··· Data section ···

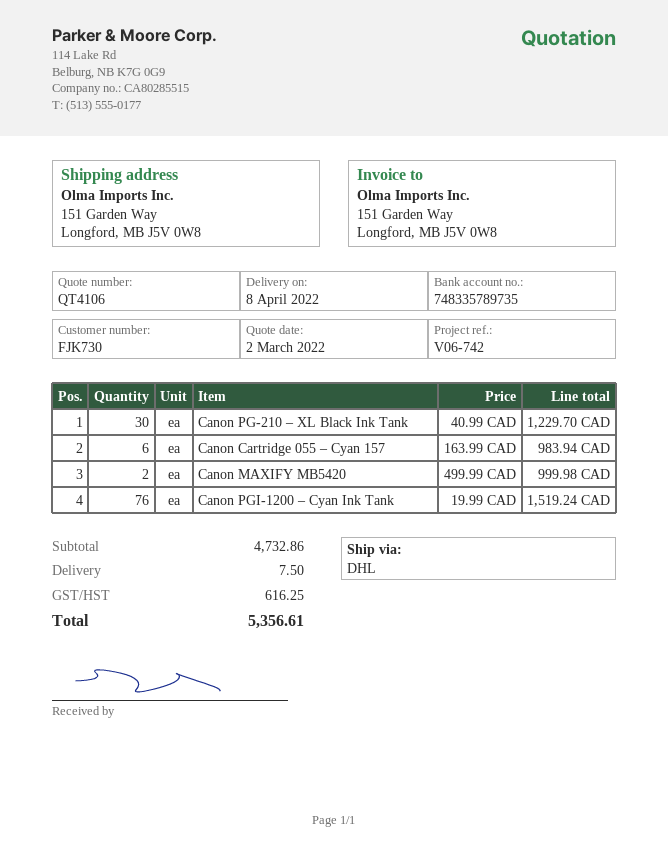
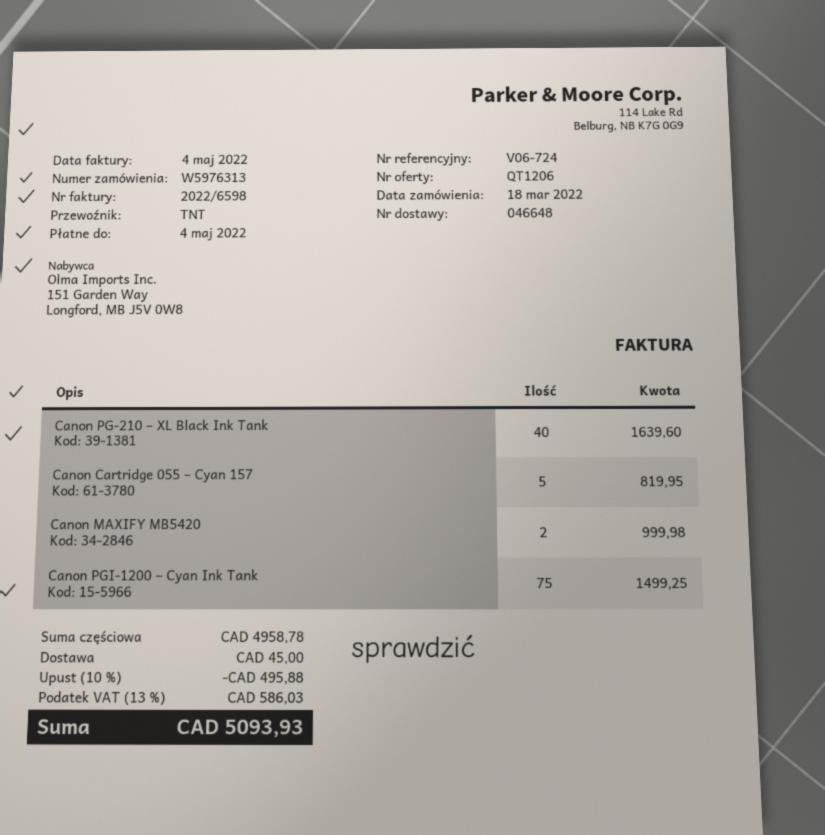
quote number: QT4106 -> QT1206
reference: V06-742 -> V06-724
shipping method: DHL -> TNT
Canon PG-210 – XL Black Ink Tank: 30 for 1229.70 -> 40 for 1639.60
Canon Cartridge 055 – Cyan 157: 6 for 983.94 -> 5 for 819.95
Canon PGI-1200 – Cyan Ink Tank: 76 for 1519.24 -> 75 for 1499.25
subtotal: 4732.86 -> 4958.78
discount: none -> 10% = 495.88
shipping: 7.50 -> 45.00
tax: 616.25 -> 586.03
total: 5356.61 -> 5093.93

···

◆ Directions
Show all lines in the entries above where the string "Tank" appears.

◆ Result of this exercise
Canon PG-210 – XL Black Ink Tank: 30 for 1229.70 -> 40 for 1639.60
Canon PGI-1200 – Cyan Ink Tank: 76 for 1519.24 -> 75 for 1499.25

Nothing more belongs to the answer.